College of Mathematics and Computer Science, Dali University, 671003, Dali, China.
State Key Laboratory for Conservation and Utilization of Bio-Resources in Yunnan, Yunnan University, 650000, Kunming, China.
BMC Genomics. 2024 May 9;25(1):406. doi: 10.1186/s12864-024-10299-x.
Most proteins exert their functions by interacting with other proteins, making the identification of protein-protein interactions (PPI) crucial for understanding biological activities, pathological mechanisms, and clinical therapies. Developing effective and reliable computational methods for predicting PPI can significantly reduce the time-consuming and labor-intensive associated traditional biological experiments. However, accurately identifying the specific categories of protein-protein interactions and improving the prediction accuracy of the computational methods remain dual challenges. To tackle these challenges, we proposed a novel graph neural network method called GNNGL-PPI for multi-category prediction of PPI based on global graphs and local subgraphs. GNNGL-PPI consisted of two main components: using Graph Isomorphism Network (GIN) to extract global graph features from PPI network graph, and employing GIN As Kernel (GIN-AK) to extract local subgraph features from the subgraphs of protein vertices. Additionally, considering the imbalanced distribution of samples in each category within the benchmark datasets, we introduced an Asymmetric Loss (ASL) function to further enhance the predictive performance of the method. Through evaluations on six benchmark test sets formed by three different dataset partitioning algorithms (Random, BFS, DFS), GNNGL-PPI outperformed the state-of-the-art multi-category prediction methods of PPI, as measured by the comprehensive performance evaluation metric F1-measure.
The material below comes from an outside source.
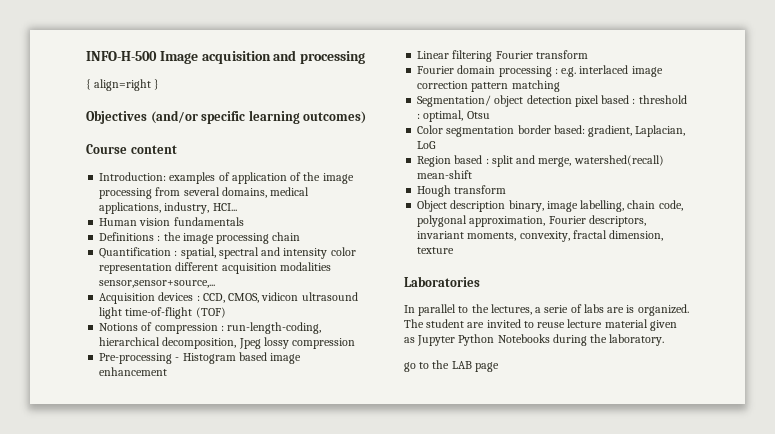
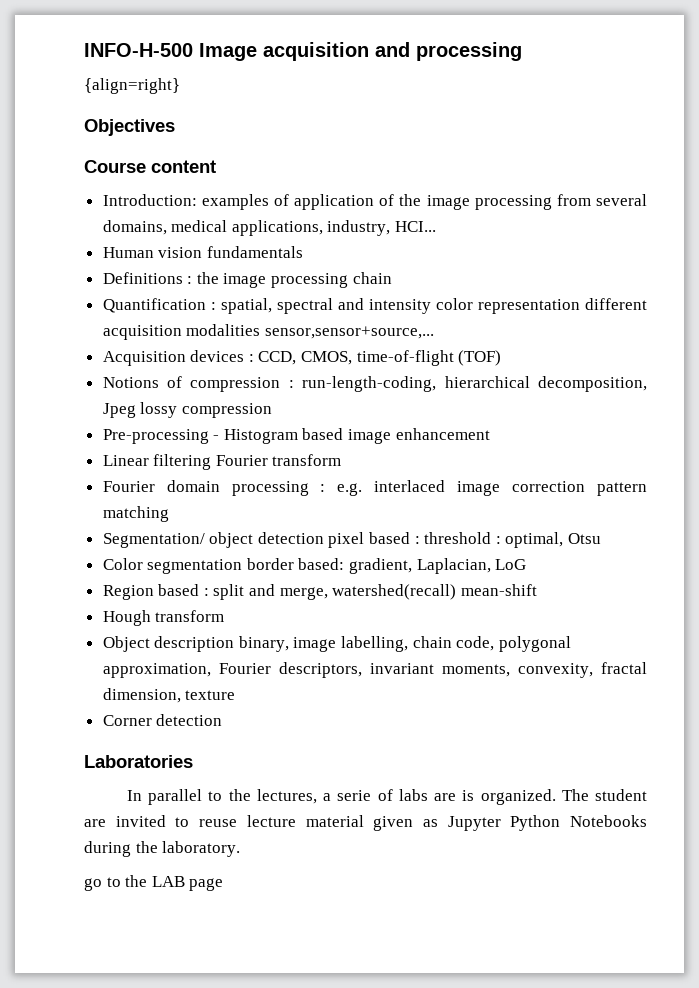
[86,79,160,91] [86,110,367,124] { align=right } // Objectives (and/or specific learning outcomes) -> [84,78,180,94] [84,119,175,136] {align=right} // Objectives
[261,292,358,301] [99,307,123,319] vidicon ultrasound light -> (353, 358) none
(455, 250) none -> [102,714,223,726] // Corner detection

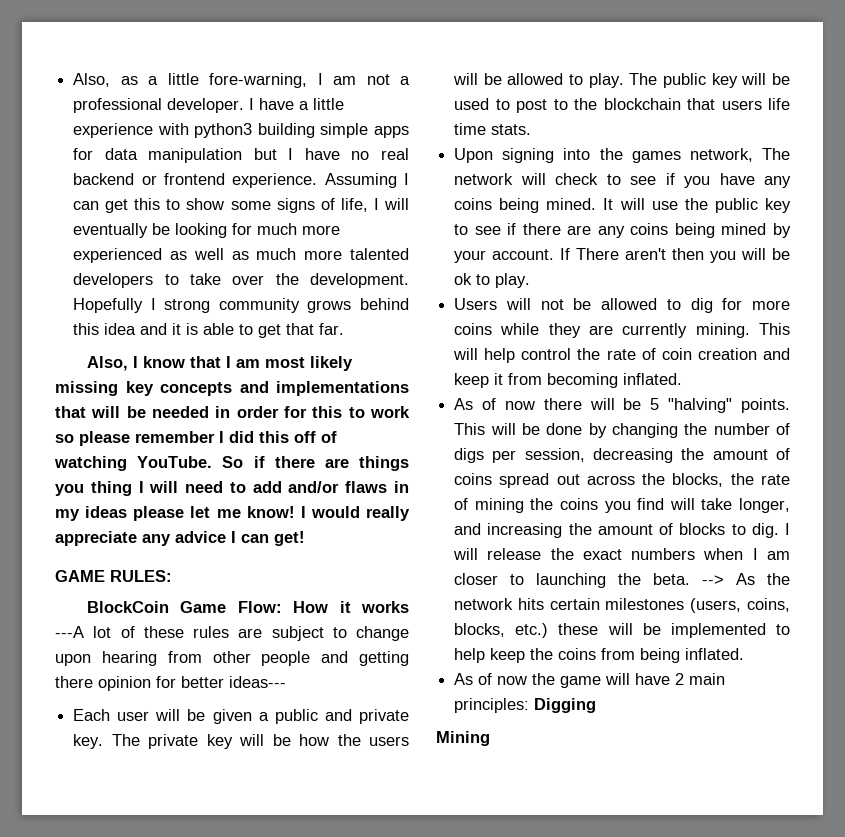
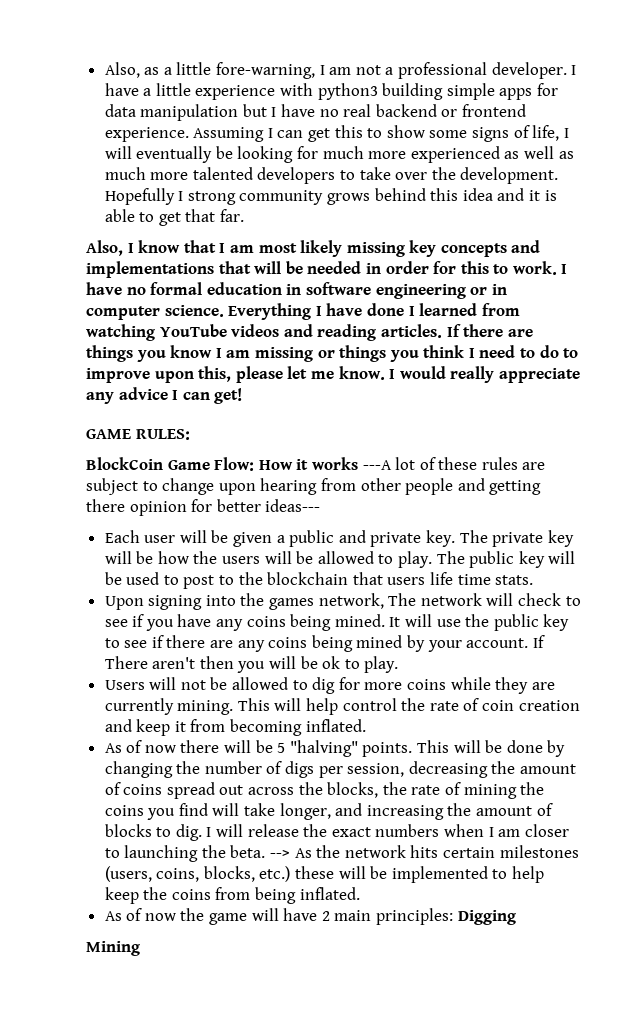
[370,406,410,418] [55,431,337,446] [54,456,409,471] [55,481,409,496] [55,506,128,521] work so please remember I did this off of watching YouTube. So if there are things you thing I will need to add and/or flaws in my ideas -> [512,261,568,275] [86,282,507,299] [86,303,520,320] [86,324,533,341] [86,345,579,362] [86,366,232,383] work. I have no formal education in software engineering or in computer science. Everything I have done I learned from watching YouTube videos and reading articles. If there are things you know I am missing or things you think I need to do to improve upon this,
[246,506,295,518] know! -> [338,366,385,380] know.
Furthermore, interpretability analysis confirmed the effectiveness of GNNGL-PPI as a reliable multi-category prediction method for predicting protein-protein interactions.
大多数蛋白质通过与其他蛋白质相互作用来发挥其功能,因此鉴定蛋白质-蛋白质相互作用(PPI)对于理解生物活性、病理机制和临床治疗至关重要。开发有效且可靠的计算方法来预测 PPI 可以显著减少与传统生物实验相关的耗时和劳动密集型工作。然而,准确识别蛋白质-蛋白质相互作用的特定类别并提高计算方法的预测准确性仍然是双重挑战。为了解决这些挑战,我们提出了一种新的图神经网络方法,称为 GNNGL-PPI,用于基于全局图和局部子图的 PPI 多类别预测。GNNGL-PPI 由两个主要部分组成:使用图同构网络(GIN)从 PPI 网络图中提取全局图特征,以及使用 GIN 作为核(GIN-AK)从蛋白质顶点的子图中提取局部子图特征。此外,考虑到基准数据集内每个类别样本的不平衡分布,我们引入了不对称损失(ASL)函数来进一步提高方法的预测性能。通过对由三种不同数据集分区算法(Random、BFS、DFS)形成的六个基准测试集进行评估,GNNGL-PPI 在综合性能评估指标 F1 度量方面优于最先进的 PPI 多类别预测方法。此外,可解释性分析证实了 GNNGL-PPI 作为一种可靠的多类别预测方法,可用于预测蛋白质-蛋白质相互作用。